* [Work request]:
Take every line from the entries below that includes the word "blue" and copy it.
***
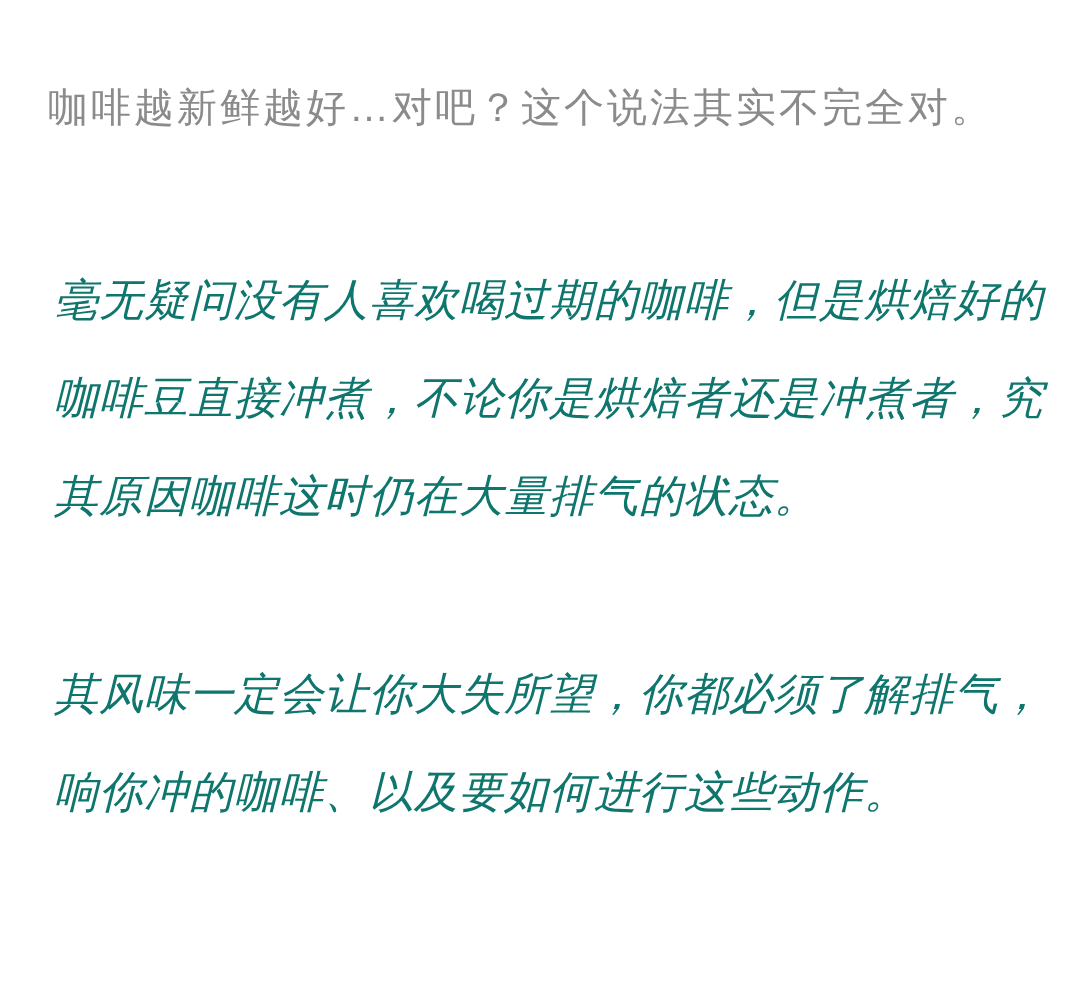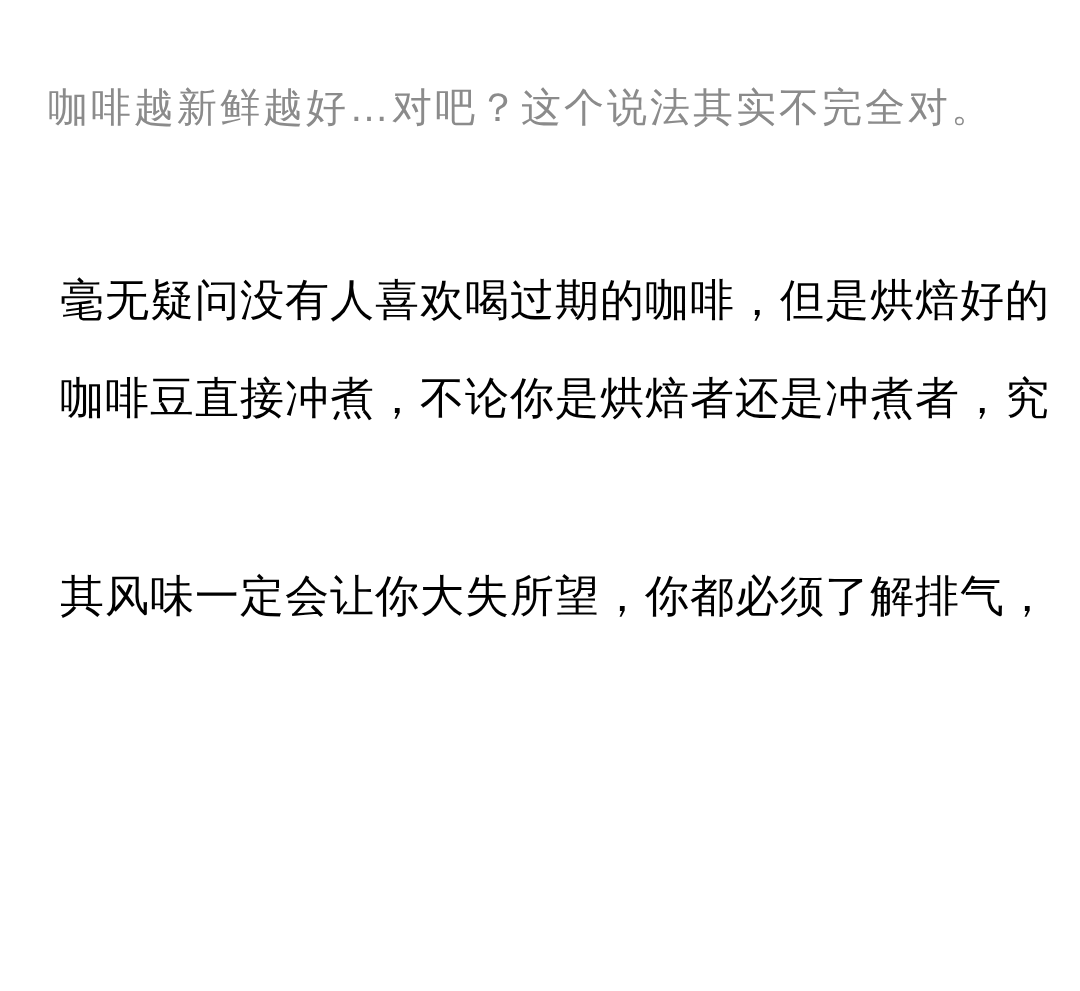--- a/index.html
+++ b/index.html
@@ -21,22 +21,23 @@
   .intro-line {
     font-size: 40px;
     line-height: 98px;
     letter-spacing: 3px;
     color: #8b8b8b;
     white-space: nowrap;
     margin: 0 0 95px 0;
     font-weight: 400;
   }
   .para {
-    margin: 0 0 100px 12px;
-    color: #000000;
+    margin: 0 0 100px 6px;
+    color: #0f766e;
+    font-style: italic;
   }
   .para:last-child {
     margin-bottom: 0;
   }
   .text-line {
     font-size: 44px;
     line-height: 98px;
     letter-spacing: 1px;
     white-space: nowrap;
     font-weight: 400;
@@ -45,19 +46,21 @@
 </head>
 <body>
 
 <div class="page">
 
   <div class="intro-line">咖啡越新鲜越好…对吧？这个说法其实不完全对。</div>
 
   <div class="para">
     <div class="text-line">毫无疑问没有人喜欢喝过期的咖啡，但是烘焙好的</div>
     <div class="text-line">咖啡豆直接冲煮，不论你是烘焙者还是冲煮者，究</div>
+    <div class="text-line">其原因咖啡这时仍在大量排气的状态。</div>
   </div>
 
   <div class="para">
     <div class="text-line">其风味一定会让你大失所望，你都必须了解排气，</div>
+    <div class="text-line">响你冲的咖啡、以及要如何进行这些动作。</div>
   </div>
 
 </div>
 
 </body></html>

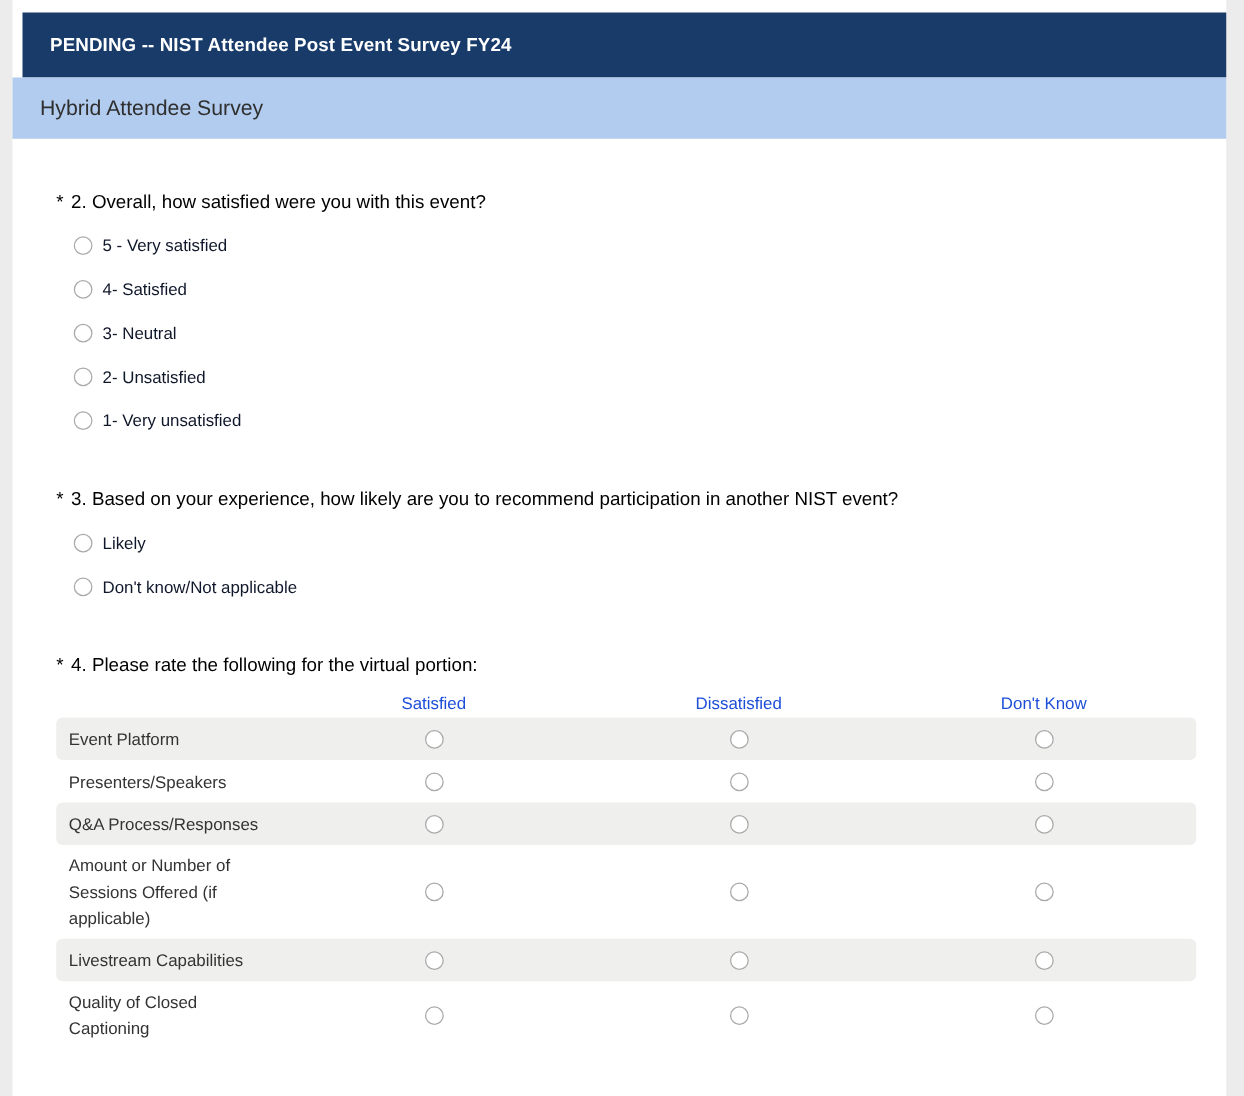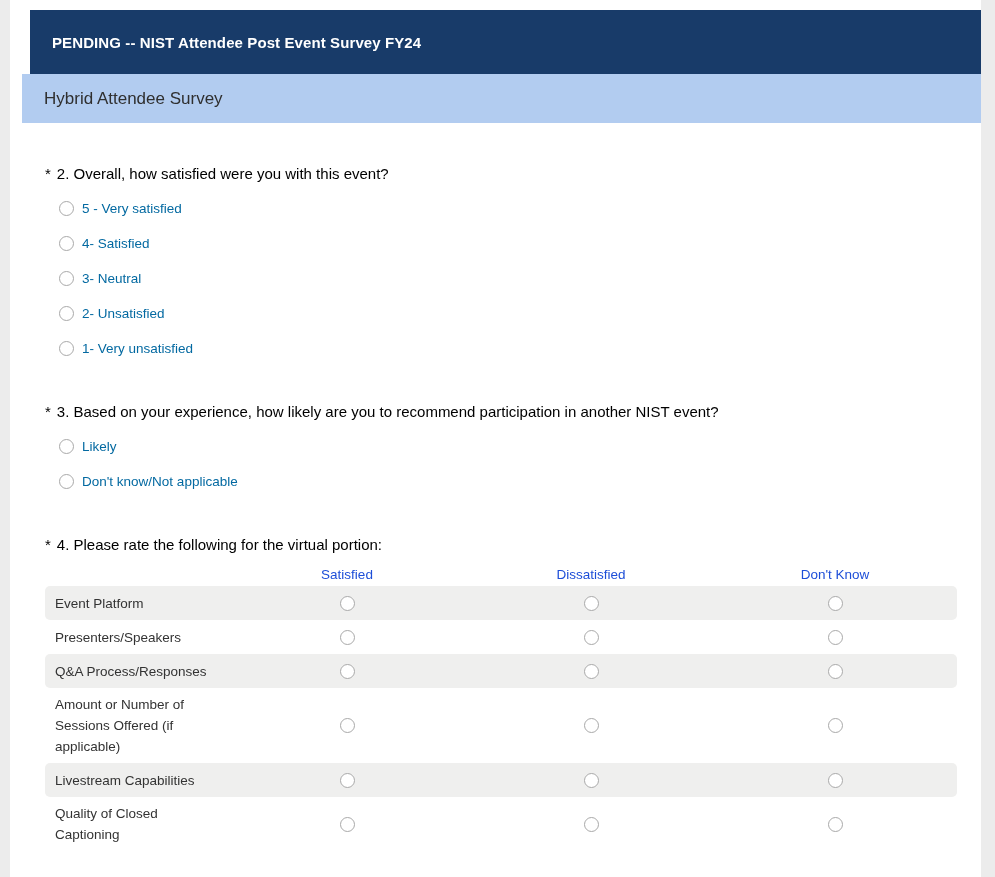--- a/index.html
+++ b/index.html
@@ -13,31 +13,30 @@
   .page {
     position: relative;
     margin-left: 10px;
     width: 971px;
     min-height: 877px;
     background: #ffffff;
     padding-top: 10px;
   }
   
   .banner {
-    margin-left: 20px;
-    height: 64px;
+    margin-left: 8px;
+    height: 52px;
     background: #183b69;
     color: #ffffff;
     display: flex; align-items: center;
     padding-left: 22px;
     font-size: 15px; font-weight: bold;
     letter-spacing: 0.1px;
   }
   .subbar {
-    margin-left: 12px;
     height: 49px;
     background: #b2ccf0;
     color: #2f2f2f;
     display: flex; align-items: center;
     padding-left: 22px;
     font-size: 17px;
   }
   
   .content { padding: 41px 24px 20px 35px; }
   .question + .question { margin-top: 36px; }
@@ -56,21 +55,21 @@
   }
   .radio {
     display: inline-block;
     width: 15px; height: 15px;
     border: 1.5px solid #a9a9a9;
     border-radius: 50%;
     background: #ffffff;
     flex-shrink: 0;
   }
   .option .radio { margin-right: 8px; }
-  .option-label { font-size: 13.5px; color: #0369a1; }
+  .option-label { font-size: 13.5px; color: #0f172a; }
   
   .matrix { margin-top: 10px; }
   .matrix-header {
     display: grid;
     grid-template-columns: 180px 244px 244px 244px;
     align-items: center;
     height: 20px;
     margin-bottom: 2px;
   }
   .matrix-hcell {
***
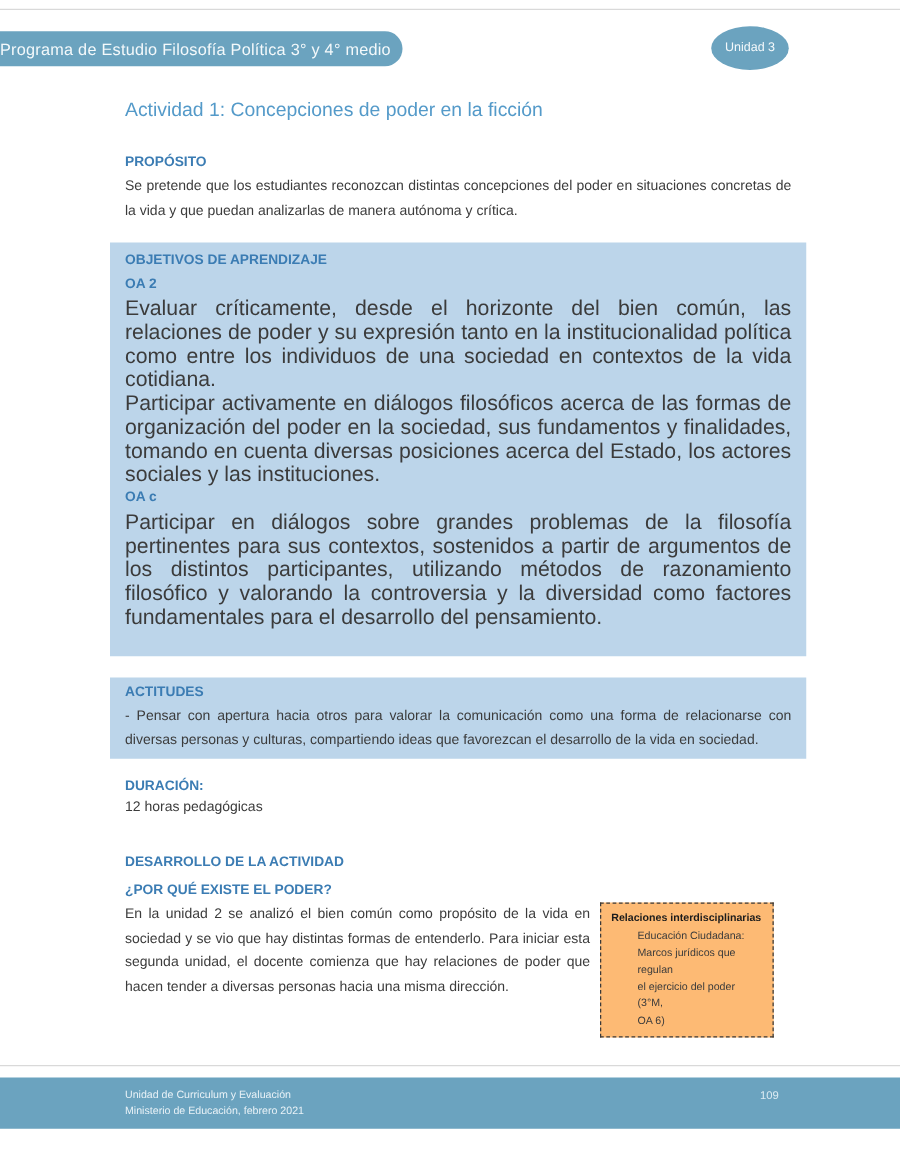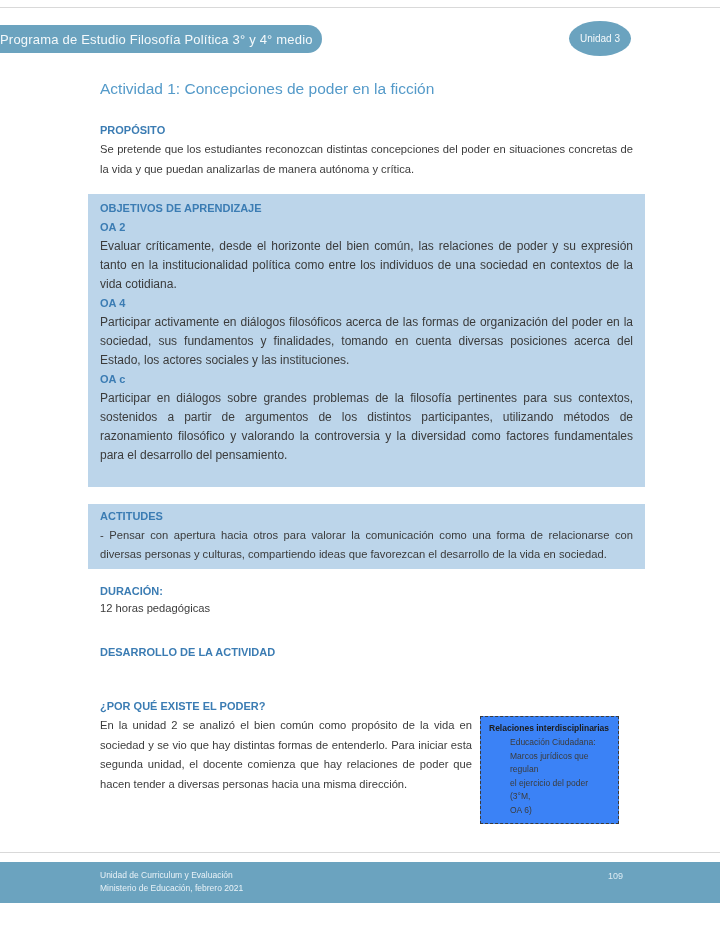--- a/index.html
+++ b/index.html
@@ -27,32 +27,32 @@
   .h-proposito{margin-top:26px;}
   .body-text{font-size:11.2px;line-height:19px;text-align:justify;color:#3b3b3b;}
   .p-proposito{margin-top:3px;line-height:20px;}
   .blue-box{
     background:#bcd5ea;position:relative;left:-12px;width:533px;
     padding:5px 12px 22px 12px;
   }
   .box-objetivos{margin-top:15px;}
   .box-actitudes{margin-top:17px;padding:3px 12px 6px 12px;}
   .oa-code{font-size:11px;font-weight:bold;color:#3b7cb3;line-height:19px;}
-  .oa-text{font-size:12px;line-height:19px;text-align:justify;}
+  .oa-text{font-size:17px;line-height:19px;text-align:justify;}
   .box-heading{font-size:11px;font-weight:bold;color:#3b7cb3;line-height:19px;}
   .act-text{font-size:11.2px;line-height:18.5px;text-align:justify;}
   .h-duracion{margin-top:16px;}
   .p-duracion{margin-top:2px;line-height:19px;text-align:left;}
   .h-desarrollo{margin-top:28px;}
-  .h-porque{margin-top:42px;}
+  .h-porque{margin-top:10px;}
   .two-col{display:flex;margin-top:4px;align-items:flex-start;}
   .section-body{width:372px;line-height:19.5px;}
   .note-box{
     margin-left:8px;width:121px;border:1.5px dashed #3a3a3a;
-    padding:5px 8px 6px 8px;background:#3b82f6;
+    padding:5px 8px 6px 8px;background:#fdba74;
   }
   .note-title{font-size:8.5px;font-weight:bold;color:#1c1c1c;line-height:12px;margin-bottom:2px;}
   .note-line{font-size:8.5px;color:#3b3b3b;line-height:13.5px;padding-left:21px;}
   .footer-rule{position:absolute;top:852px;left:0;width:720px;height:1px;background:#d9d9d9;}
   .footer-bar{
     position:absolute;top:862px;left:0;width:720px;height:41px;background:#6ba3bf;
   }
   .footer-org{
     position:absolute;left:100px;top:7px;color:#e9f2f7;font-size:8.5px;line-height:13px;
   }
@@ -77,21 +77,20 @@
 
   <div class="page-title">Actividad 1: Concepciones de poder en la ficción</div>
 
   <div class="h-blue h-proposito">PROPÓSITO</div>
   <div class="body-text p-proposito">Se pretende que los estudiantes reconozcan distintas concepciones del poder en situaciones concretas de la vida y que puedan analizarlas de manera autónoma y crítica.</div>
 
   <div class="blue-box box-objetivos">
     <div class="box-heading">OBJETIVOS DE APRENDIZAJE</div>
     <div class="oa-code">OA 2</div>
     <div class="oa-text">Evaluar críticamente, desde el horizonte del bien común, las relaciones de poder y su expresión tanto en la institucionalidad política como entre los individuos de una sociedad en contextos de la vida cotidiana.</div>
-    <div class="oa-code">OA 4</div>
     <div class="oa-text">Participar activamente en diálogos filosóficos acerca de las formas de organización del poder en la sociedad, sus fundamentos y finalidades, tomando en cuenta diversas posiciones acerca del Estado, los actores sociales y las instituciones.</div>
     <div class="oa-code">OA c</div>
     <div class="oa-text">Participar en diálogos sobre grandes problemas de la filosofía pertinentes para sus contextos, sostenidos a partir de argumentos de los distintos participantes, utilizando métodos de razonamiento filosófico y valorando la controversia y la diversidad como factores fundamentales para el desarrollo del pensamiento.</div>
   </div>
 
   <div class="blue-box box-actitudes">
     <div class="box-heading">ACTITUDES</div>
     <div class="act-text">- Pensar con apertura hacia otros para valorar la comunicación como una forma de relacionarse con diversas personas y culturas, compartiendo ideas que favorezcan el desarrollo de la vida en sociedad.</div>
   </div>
***
* [Response box]:
   .blue-box{
   <div class="h-blue h-proposito">PROPÓSITO</div>
   <div class="blue-box box-objetivos">
   <div class="blue-box box-actitudes">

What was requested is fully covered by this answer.